[Excerpts from a dataset]

---*---

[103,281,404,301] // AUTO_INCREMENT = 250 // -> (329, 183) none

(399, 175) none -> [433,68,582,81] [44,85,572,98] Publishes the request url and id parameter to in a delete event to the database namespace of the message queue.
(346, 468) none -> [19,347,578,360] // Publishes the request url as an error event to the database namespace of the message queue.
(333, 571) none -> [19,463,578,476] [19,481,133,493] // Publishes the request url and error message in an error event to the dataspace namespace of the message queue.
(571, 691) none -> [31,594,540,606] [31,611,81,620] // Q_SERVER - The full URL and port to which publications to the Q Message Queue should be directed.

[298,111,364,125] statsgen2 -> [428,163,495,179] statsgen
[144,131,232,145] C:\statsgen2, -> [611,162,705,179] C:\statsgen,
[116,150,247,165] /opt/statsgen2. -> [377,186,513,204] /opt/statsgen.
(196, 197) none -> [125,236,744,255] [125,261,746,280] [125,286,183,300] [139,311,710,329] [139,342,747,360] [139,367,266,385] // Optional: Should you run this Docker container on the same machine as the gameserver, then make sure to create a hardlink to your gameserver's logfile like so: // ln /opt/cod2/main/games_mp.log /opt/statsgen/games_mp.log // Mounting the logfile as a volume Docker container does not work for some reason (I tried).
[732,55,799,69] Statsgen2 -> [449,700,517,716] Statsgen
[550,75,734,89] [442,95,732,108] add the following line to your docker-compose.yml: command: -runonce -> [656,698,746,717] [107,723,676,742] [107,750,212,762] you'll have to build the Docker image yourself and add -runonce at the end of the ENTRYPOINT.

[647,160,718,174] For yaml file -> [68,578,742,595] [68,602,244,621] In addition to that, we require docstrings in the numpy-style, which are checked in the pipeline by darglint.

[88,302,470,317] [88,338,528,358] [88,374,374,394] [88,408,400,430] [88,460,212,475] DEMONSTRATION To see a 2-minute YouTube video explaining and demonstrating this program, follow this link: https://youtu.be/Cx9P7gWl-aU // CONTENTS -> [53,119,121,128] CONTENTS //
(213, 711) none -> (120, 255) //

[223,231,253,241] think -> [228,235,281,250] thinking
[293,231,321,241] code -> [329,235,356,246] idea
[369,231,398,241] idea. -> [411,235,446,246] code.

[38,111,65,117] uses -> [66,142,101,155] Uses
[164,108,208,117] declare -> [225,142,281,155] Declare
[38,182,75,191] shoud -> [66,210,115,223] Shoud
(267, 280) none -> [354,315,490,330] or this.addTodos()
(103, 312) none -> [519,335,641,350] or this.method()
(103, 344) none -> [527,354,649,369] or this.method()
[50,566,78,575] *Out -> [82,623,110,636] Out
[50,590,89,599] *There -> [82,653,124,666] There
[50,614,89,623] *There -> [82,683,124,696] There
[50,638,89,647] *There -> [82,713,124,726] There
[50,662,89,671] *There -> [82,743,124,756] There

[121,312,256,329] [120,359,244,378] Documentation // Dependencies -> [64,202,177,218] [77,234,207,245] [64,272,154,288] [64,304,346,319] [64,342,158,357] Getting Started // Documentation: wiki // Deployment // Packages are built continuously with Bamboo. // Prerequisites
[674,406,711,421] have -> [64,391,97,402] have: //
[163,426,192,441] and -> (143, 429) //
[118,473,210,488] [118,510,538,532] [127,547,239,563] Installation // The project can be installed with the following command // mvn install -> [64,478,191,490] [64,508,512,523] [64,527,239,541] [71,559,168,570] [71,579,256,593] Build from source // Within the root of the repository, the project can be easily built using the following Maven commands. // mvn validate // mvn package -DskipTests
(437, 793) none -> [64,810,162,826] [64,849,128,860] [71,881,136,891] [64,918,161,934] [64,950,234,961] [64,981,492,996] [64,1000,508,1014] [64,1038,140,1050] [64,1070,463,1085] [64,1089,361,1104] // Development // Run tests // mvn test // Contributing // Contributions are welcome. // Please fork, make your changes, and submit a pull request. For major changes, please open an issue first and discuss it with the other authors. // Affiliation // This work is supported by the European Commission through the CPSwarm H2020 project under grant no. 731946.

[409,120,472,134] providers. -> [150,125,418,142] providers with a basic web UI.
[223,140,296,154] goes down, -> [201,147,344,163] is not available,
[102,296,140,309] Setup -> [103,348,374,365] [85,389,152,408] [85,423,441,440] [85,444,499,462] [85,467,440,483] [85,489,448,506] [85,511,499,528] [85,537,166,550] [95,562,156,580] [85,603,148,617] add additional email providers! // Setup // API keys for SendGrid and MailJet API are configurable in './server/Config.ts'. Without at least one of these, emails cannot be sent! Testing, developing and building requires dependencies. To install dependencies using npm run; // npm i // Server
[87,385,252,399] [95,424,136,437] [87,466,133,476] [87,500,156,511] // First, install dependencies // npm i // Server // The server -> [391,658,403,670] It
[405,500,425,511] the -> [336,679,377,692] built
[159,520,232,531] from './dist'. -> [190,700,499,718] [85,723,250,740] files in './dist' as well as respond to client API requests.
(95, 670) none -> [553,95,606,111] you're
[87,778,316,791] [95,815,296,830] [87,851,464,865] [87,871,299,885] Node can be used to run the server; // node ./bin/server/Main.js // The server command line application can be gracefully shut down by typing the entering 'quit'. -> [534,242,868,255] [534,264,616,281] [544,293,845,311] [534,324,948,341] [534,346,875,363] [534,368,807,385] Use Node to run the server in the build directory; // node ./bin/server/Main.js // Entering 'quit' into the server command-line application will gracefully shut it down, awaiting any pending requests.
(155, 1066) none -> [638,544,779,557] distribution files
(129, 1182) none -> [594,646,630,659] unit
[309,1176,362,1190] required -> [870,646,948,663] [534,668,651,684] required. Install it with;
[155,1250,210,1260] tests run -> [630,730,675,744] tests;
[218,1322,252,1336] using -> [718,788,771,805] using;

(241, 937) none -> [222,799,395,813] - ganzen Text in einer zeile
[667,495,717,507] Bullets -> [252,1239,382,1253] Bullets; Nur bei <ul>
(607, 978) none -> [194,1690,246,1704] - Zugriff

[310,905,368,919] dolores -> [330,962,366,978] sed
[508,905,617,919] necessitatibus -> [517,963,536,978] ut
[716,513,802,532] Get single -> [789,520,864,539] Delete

---*---

### DIRECTIONS:
Please output exactly the lines between the one holding "[50,566,78,575] *Out -> [82,623,110,636] Out" and the one holding "[50,662,89,671] *There ->" in the records above, inclusive, and nothing more.

### EXERCISE SOLUTION:
[50,566,78,575] *Out -> [82,623,110,636] Out
[50,590,89,599] *There -> [82,653,124,666] There
[50,614,89,623] *There -> [82,683,124,696] There
[50,638,89,647] *There -> [82,713,124,726] There
[50,662,89,671] *There -> [82,743,124,756] There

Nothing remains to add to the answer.